Em seu estudo, a nutricionista descobriu que, na população analisada, o alimento que mais contribuiu na ingestão desses aminoácidos foi a carne vermelha. De acordo com referenciais teóricos que serviram de base para sua pesquisa, 75% dos indivíduos de São Paulo consomem em média 73,4 gramas de carne por dia, excedendo a recomendação do American Institute of Cancer Research de 500 gramas por semana. Entretanto, para ela, a população não deve evitar seu consumo, mas tomar cuidado com o excesso: “a carne vermelha tem nutrientes fundamentais, chaves para a saúde humana, mas o excesso pode ocasionar várias doenças importantes e que têm gastos em saúde pública altíssimos.”

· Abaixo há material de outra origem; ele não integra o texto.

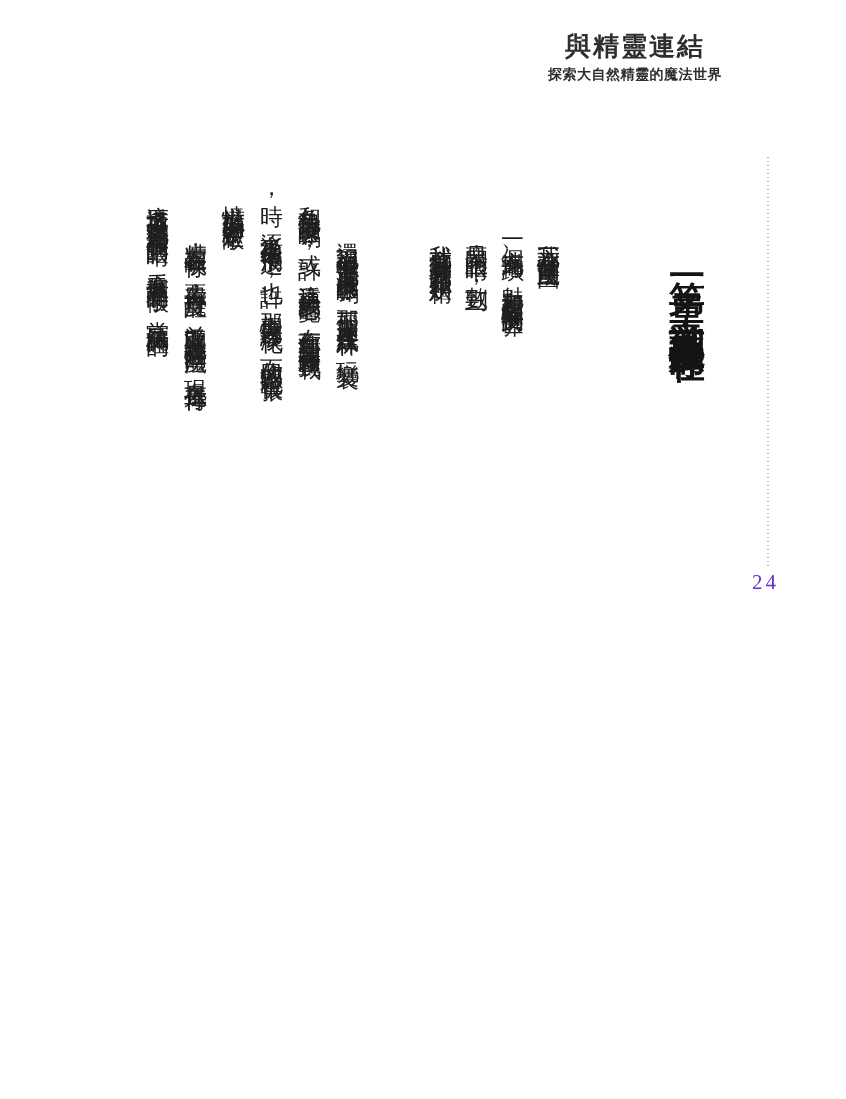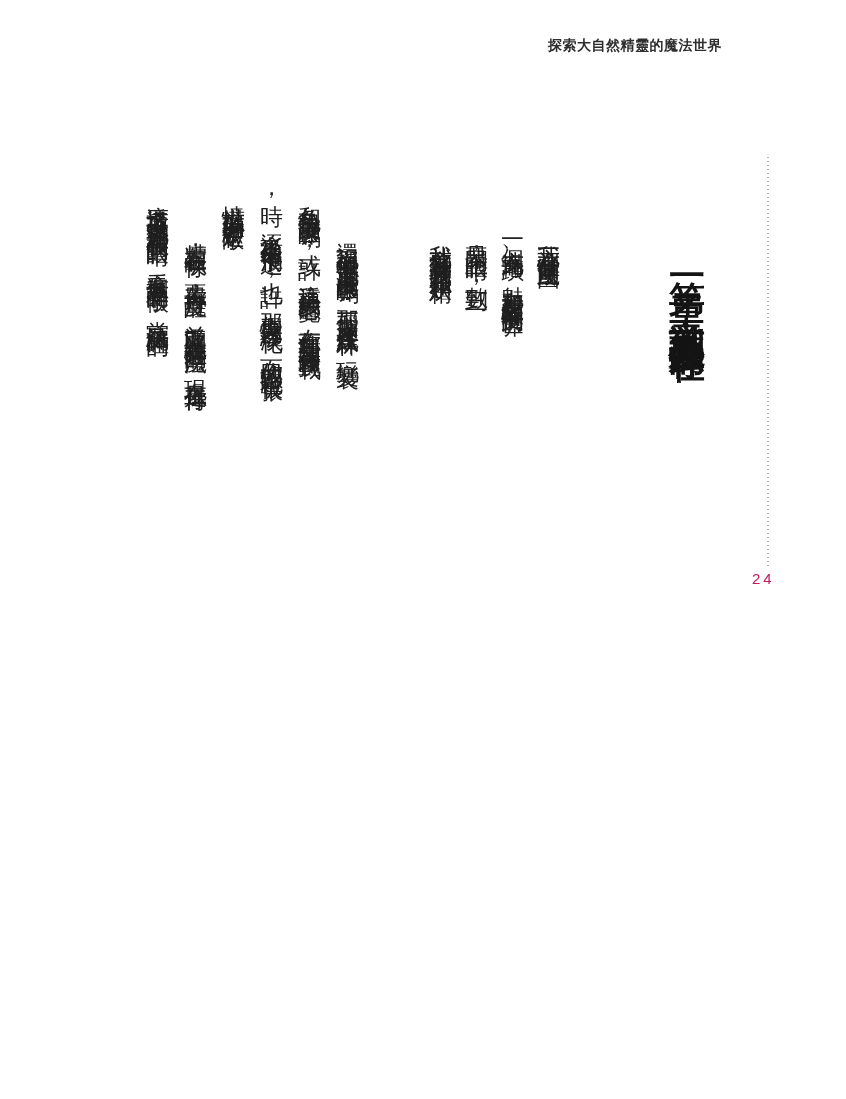--- a/index.html
+++ b/index.html
@@ -13,22 +13,22 @@
     text-align:center; color:#2e2e2e;
   }
   .book-title { font-size:26px; font-weight:bold; letter-spacing:2px; line-height:1.1; }
   .book-subtitle { font-size:14px; font-weight:bold; letter-spacing:0.5px; margin-top:4px; }
   .folio-rule {
     position:absolute; left:767px; top:157px; width:2px; height:409px;
     background-image:repeating-linear-gradient(to bottom,#b3b3b3 0 1.5px, transparent 1.5px 4px);
   }
   .folio {
     position:absolute; left:752px; top:570px;
-    font-family:Liberation Sans, sans-serif;
-    font-size:15px; letter-spacing:3px; color:#be185d;
+    font-family:Liberation Serif, serif;
+    font-size:21px; letter-spacing:3px; color:#6d28d9;
   }
   .content {
     position:absolute; top:187px; right:136px; height:848px;
     writing-mode:vertical-rl; text-orientation:mixed;
   }
   .chapter {
     font-size:36px; font-weight:bold; letter-spacing:4px; line-height:46px;
     padding-top:66px; margin-left:98px; white-space:nowrap; color:#141414;
   }
   .chapter-gap { display:inline-block; height:26px; width:0; }
@@ -37,20 +37,21 @@
   .quote-block .col { line-height:36px; padding-top:40px; }
   .para .col { line-height:38px; }
   .para .col.indent { padding-top:38px; }
 </style>
 </head>
 <body>
 
 <div class="sheet">
 
   <header class="book-header">
+    <div class="book-title">與精靈連結</div>
     <div class="book-subtitle">探索大自然精靈的魔法世界</div>
   </header>
 
   <div class="folio-rule"></div>
   <div class="folio">24</div>
 
   <main class="content">
 
     <h1 class="chapter"><span>第一章</span><span class="chapter-gap"></span><span>意識到魔法的存在</span></h1>
 

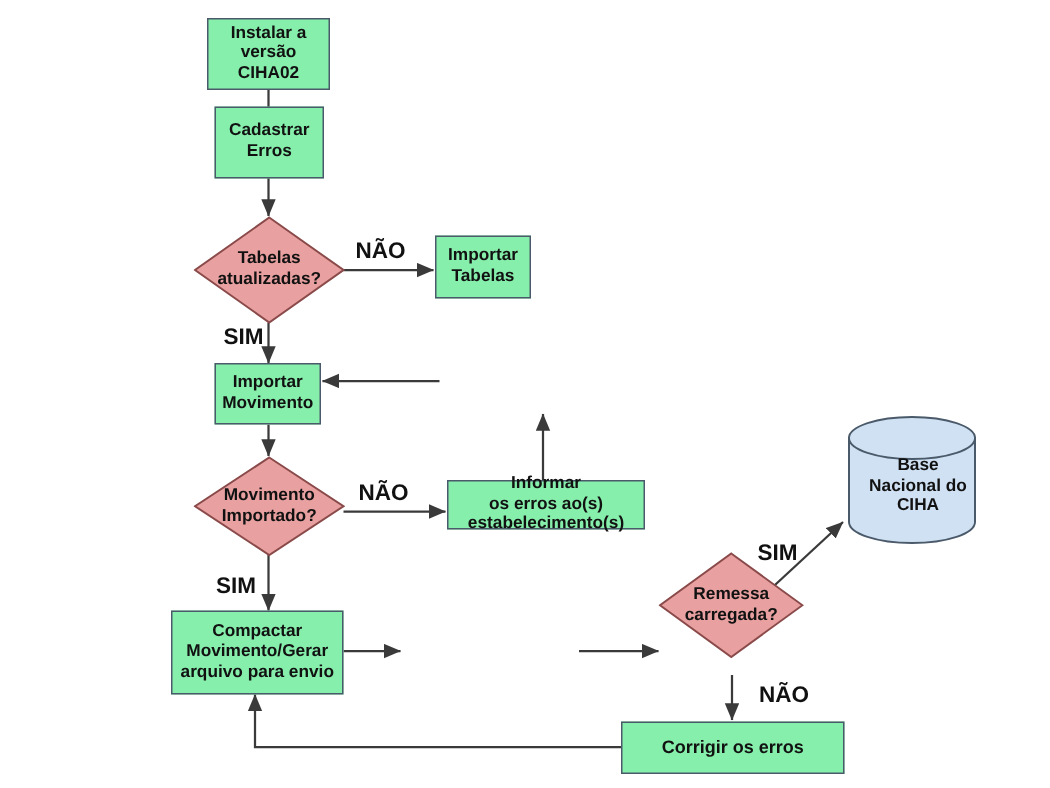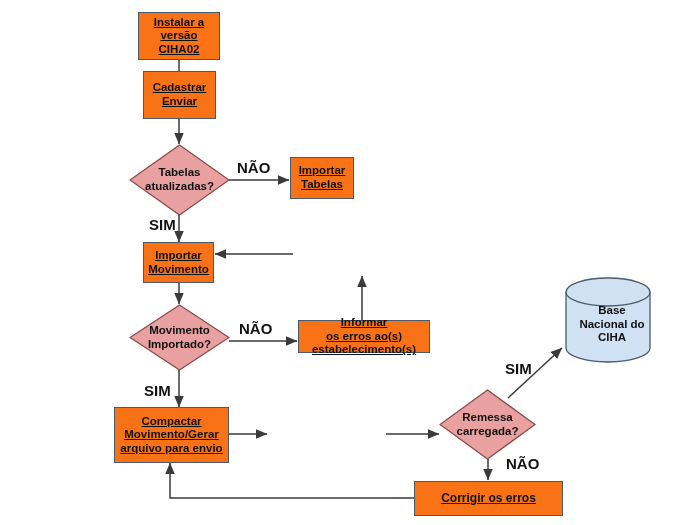--- a/index.html
+++ b/index.html
@@ -33,24 +33,23 @@
     box-sizing: border-box;
     display: flex;
     align-items: center;
     justify-content: center;
     text-align: center;
     font-weight: bold;
     color: #111111;
     line-height: 1.18;
   }
   .process {
-    background: #f97316;
+    background: #86efac;
     border: 1.3px solid #4a5a6a;
     font-size: 11.5px;
-    text-decoration: underline;
   }
   .dashed-note {
     background: #f6f6f6;
     border: 1.6px dashed #3a3a3a;
     font-size: 11px;
     font-weight: bold;
     color: #111111;
   }
   .diamond-wrap {
     position: absolute;
@@ -154,21 +153,21 @@
     <div>
       <span class="txt-line">Instalar a</span>
       <span class="txt-line">versão</span>
       <span class="txt-line">CIHA02</span>
     </div>
   </div>
 
   <div class="node process" style="left:143px; top:71px; width:73px; height:48px;">
     <div>
       <span class="txt-line">Cadastrar</span>
-      <span class="txt-line">Enviar</span>
+      <span class="txt-line">Erros</span>
     </div>
   </div>
 
   <div class="diamond-wrap" style="left:129px; top:144px; width:101px; height:72px;">
     <svg width="101" height="72" viewBox="0 0 101 72" xmlns="http://www.w3.org/2000/svg">
       <polygon points="50.5,1 100,36 50.5,71 1,36" fill="#e8a0a0" stroke="#8a4a4a" stroke-width="1.3"></polygon>
     </svg>
     <div class="diamond-label">
       <div>
         <span class="txt-line">Tabelas</span>
@@ -228,21 +227,21 @@
 
   <div class="node process" style="left:114px; top:407px; width:115px; height:56px;">
     <div>
       <span class="txt-line">Compactar</span>
       <span class="txt-line">Movimento/Gerar</span>
       <span class="txt-line">arquivo para envio</span>
     </div>
   </div>
 
 
-  <div class="diamond-wrap" style="left:439px; top:389px; width:97px; height:71px;">
+  <div class="diamond-wrap" style="left:439px; top:368px; width:97px; height:71px;">
     <svg width="97" height="71" viewBox="0 0 97 71" xmlns="http://www.w3.org/2000/svg">
       <polygon points="48.5,1 96,35.5 48.5,70 1,35.5" fill="#e8a0a0" stroke="#8a4a4a" stroke-width="1.3"></polygon>
     </svg>
     <div class="diamond-label">
       <div>
         <span class="txt-line">Remessa</span>
         <span class="txt-line">carregada?</span>
       </div>
     </div>
   </div>

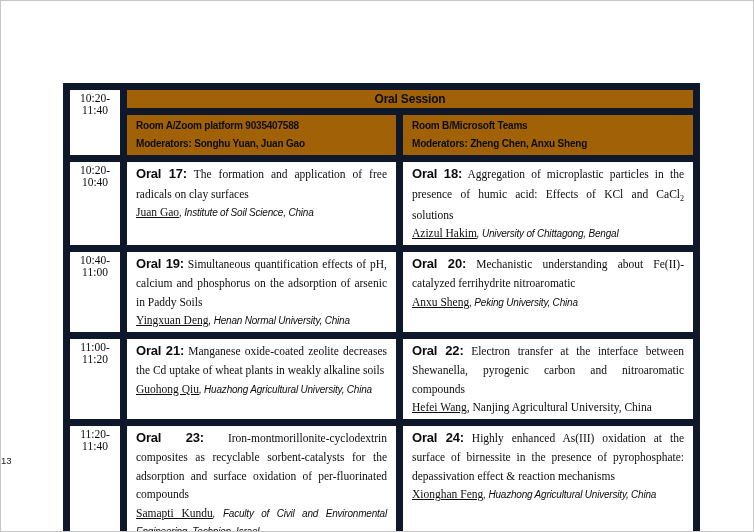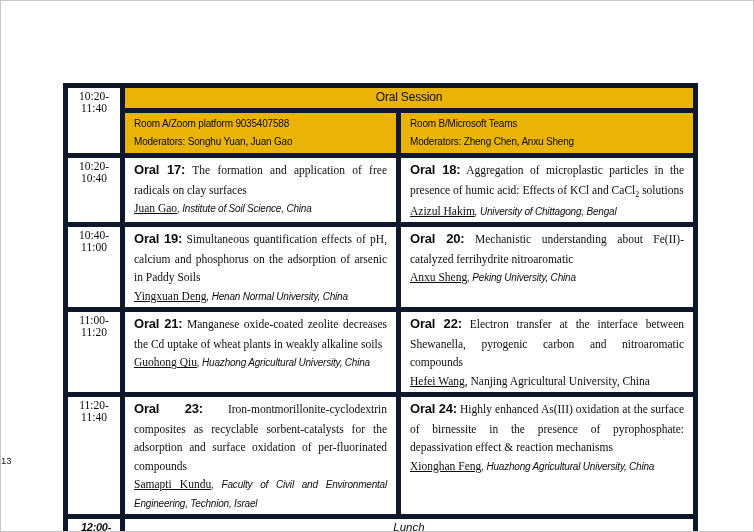--- a/index.html
+++ b/index.html
@@ -15,35 +15,35 @@
   }
   table.schedule{
     position:absolute;
     left:62px;top:82px;
     width:630px;
     table-layout:fixed;
     border-collapse:collapse;
     border:2px solid #000;
   }
   table.schedule td{
-    border:5px solid #0f172a;
+    border:7px solid #0f172a;
     padding:2px 9px;
     vertical-align:top;
     box-sizing:border-box;
   }
   td.timecell{
     text-align:center;
     vertical-align:middle;
     font-size:11.5px;
     padding:2px 1px;
   }
   td.hdr{
-    background:#eab308;
-    font-family:"Liberation Sans", sans-serif;
-    font-weight:normal;
+    background:#a16207;
+    font-family:"Liberation Sans", sans-serif;
+    font-weight:bold;
     letter-spacing:-0.2px;
   }
   td.session-title{
     text-align:center;
     vertical-align:middle;
     font-size:12px;
   }
   td.roomcell{ font-size:10px; vertical-align:middle; padding:3px 6px;}
   .room-line{ line-height:1.8; }
   td.entrycell{ font-size:11.5px; padding:3px 6px 4px 6px; }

Quando as proteínas entram no sistema digestivo humano, elas são quebradas em aminoácidos, que entram para a circulação sanguínea. Logo, quanto maior o consumo de proteínas, maior a concentração de aminoácidos no sangue. A pesquisadora explica que a alta concentração de aminoácidos de cadeia ramificada pode estar associada à alta produção de células adiposas, que podem desencadear o aumento de triglicérides no sangue, levando à hipertrigliceridemia. Isso contribuiria para a oxidação dessas células e um subsequente desarranjo dos vasos sanguíneos devido à destruição das estruturas das membranas celulares, aumentando, assim, as chances de surgimento de hipertensão arterial. Essas condições podem levar a doenças cardiovasculares mais graves, como infarto e o AVC (acidente vascular cerebral). Contudo, a nutricionista ressalta que o processo descrito não é, obrigatoriamente, uma relação de causa e consequência: “a nossa hipótese é que o alto consumo leva a essas condições, mas pode ser que essas disfunções metabólicas já estejam presentes no organismo”, afirma.

Para Ana, a importância de seu estudo se deve, entre outros motivos, à escassez de pesquisas relacionadas ao tema. “Esses aminoácidos só têm sido estudados com outro tipo de população, como desportistas e atletas. Então, quando começamos a analisá-los na dieta da população, já temos algo inovador. E se a carne vermelha é o alimento de maior contribuição na ingestão desses aminoácidos na dieta dos residentes de São Paulo, verificar o quanto a população em geral consome desse alimento pode prevenir essas doenças.”

A pesquisadora afirma que os indivíduos não possuem conhecimento sobre os riscos de se consumir carne vermelha em excesso, e que políticas públicas se tornam necessárias para mudar esse cenário: “É importante alertar a população, porque as pessoas não tem noção do que é consumir esse alimento em excesso todos os dias. Faz parte do padrão alimentar brasileiro. Logo, é necessário fazer um incentivo através de informação, trazendo esse alimento não como um vilão, e sim como um contribuidor para a saúde, mas a ser consumido com moderação”, conclui.